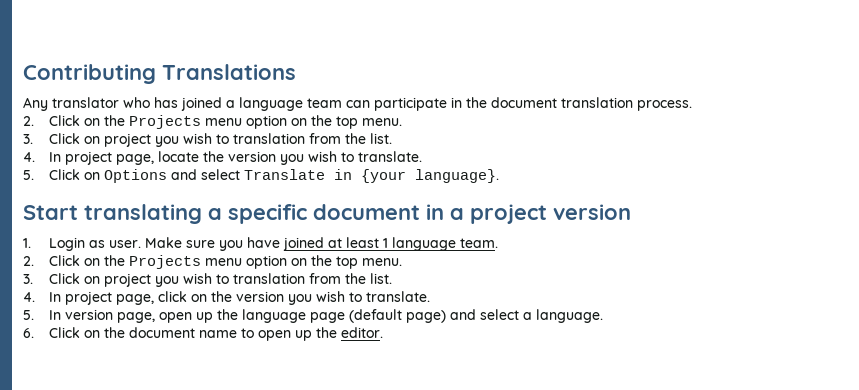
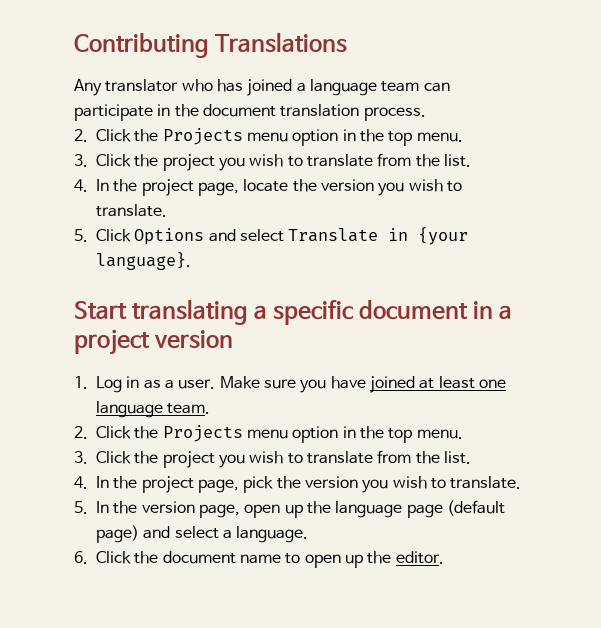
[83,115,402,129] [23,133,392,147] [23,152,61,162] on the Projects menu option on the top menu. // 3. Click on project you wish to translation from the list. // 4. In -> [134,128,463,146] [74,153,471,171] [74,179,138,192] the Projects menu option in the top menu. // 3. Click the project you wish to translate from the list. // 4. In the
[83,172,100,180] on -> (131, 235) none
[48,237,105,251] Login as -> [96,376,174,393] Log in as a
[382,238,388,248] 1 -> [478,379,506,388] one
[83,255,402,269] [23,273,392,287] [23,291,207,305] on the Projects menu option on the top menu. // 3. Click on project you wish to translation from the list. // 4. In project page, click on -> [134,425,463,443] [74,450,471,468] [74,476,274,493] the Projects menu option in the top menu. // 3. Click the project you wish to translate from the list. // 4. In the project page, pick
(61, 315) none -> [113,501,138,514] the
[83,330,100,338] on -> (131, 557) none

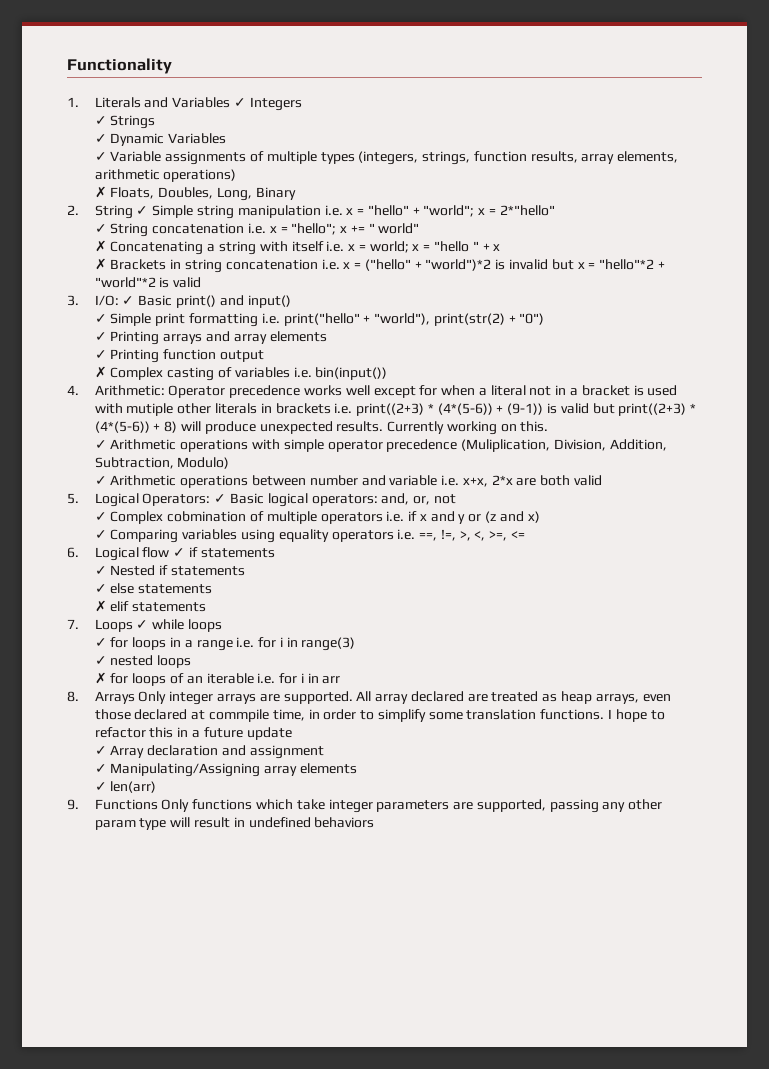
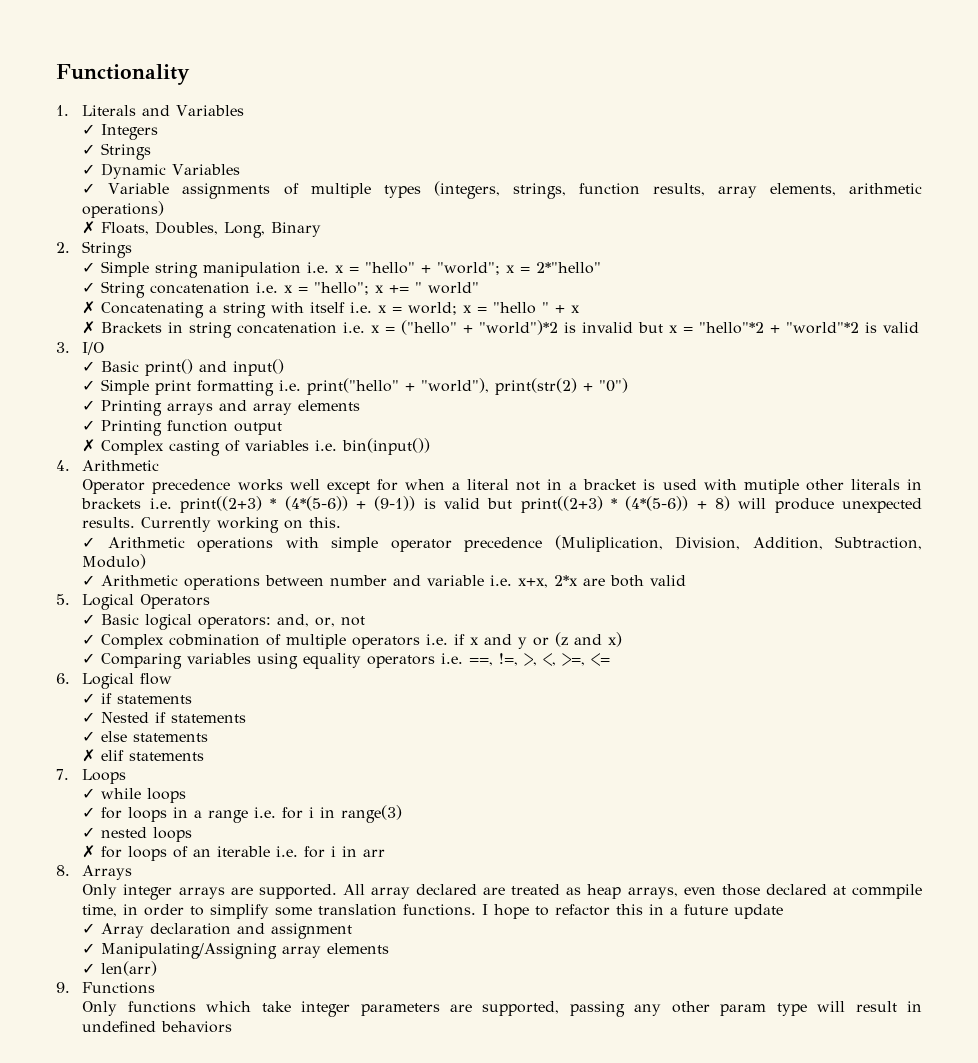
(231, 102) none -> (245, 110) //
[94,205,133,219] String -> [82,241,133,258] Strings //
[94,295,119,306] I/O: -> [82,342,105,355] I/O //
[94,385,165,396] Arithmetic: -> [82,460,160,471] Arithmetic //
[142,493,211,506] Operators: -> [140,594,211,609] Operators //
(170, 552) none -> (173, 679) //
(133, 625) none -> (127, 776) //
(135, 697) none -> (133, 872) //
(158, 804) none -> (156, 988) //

Instructions for the task:
Copy all records exactly; omit images.

Reply to the exercise:
[83,115,402,129] [23,133,392,147] [23,152,61,162] on the Projects menu option on the top menu. // 3. Click on project you wish to translation from the list. // 4. In -> [134,128,463,146] [74,153,471,171] [74,179,138,192] the Projects menu option in the top menu. // 3. Click the project you wish to translate from the list. // 4. In the
[83,172,100,180] on -> (131, 235) none
[48,237,105,251] Login as -> [96,376,174,393] Log in as a
[382,238,388,248] 1 -> [478,379,506,388] one
[83,255,402,269] [23,273,392,287] [23,291,207,305] on the Projects menu option on the top menu. // 3. Click on project you wish to translation from the list. // 4. In project page, click on -> [134,425,463,443] [74,450,471,468] [74,476,274,493] the Projects menu option in the top menu. // 3. Click the project you wish to translate from the list. // 4. In the project page, pick
(61, 315) none -> [113,501,138,514] the
[83,330,100,338] on -> (131, 557) none

(231, 102) none -> (245, 110) //
[94,205,133,219] String -> [82,241,133,258] Strings //
[94,295,119,306] I/O: -> [82,342,105,355] I/O //
[94,385,165,396] Arithmetic: -> [82,460,160,471] Arithmetic //
[142,493,211,506] Operators: -> [140,594,211,609] Operators //
(170, 552) none -> (173, 679) //
(133, 625) none -> (127, 776) //
(135, 697) none -> (133, 872) //
(158, 804) none -> (156, 988) //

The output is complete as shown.